- [TASK PROMPT] What follows is a set of records; restate each one word for word and drop the pictures.

- [SUPPLIED DATA]
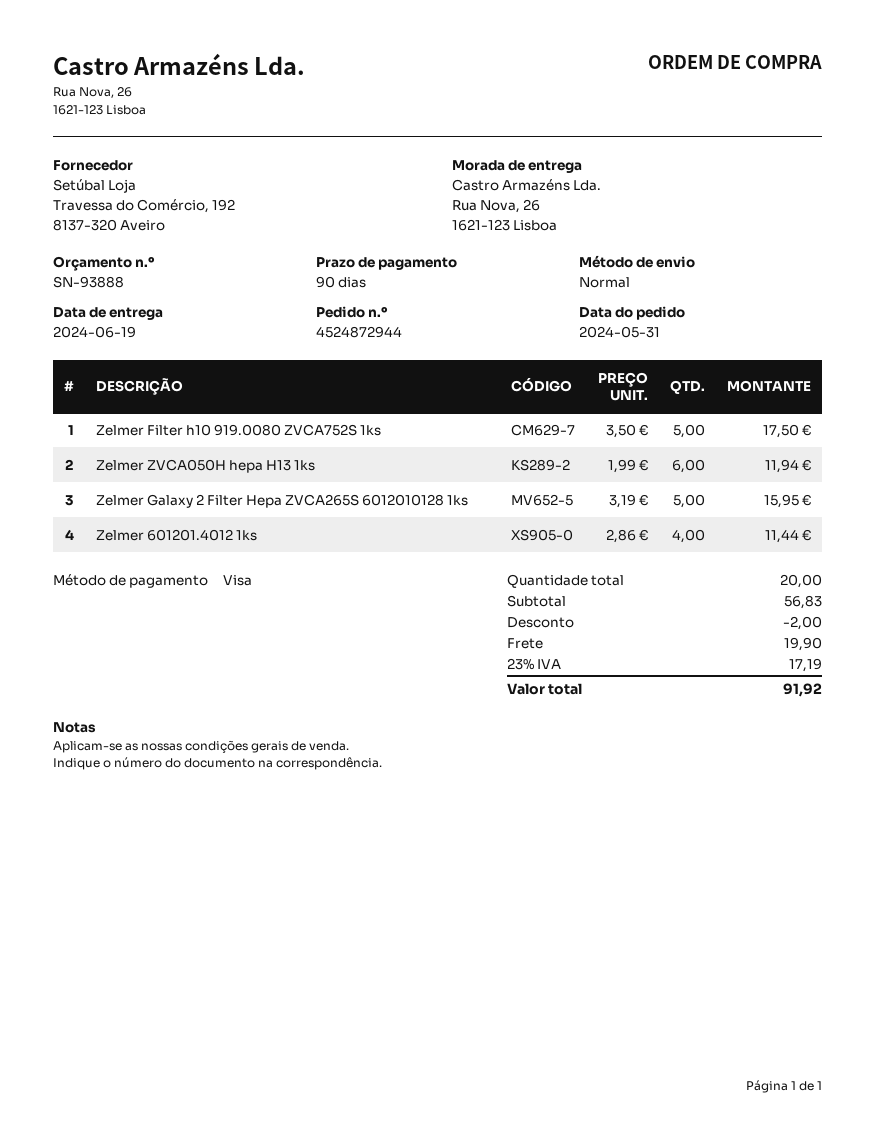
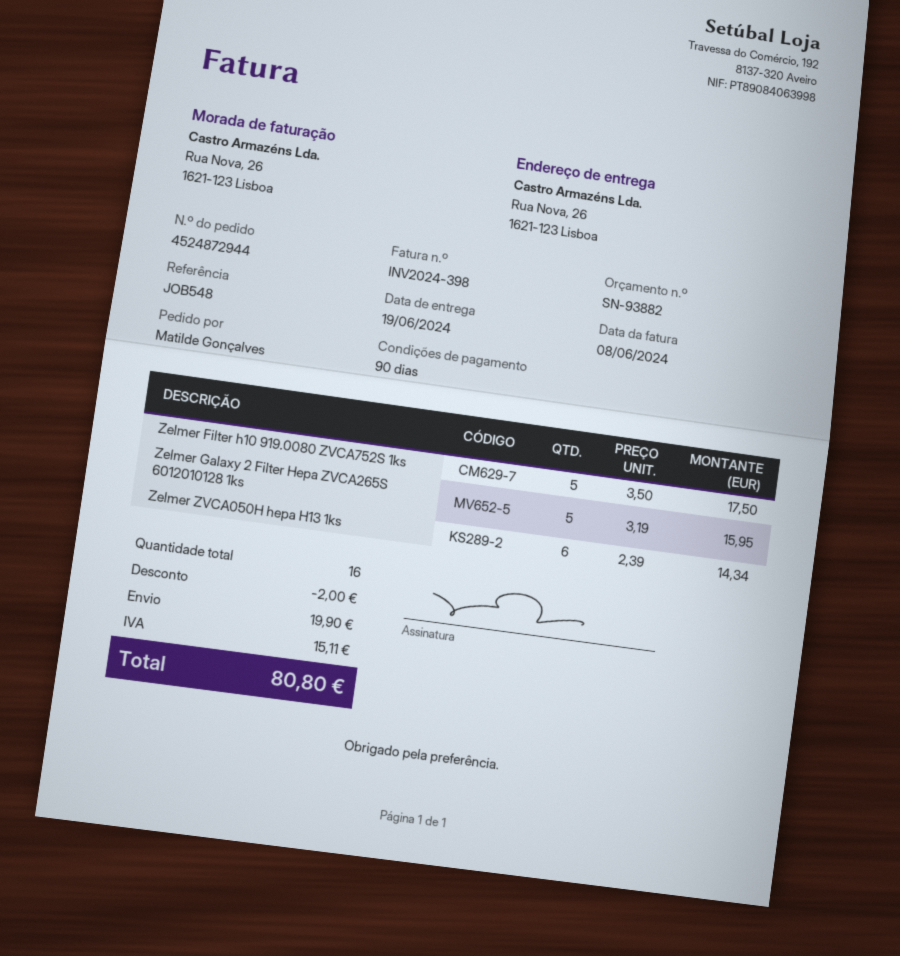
quote number: SN-93888 -> SN-93882
Zelmer ZVCA050H hepa H13 1ks: 6 x 1.99 = 11.94 -> 6 x 2.39 = 14.34
Zelmer 601201.4012 1ks: 4 x 2.86 = 11.44 -> none
total quantity: 20 -> 16
tax: 17.19 -> 15.11
total: 91.92 -> 80.80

- [RESULT OF THIS TASK]
quote number: SN-93888 -> SN-93882
Zelmer ZVCA050H hepa H13 1ks: 6 x 1.99 = 11.94 -> 6 x 2.39 = 14.34
Zelmer 601201.4012 1ks: 4 x 2.86 = 11.44 -> none
total quantity: 20 -> 16
tax: 17.19 -> 15.11
total: 91.92 -> 80.80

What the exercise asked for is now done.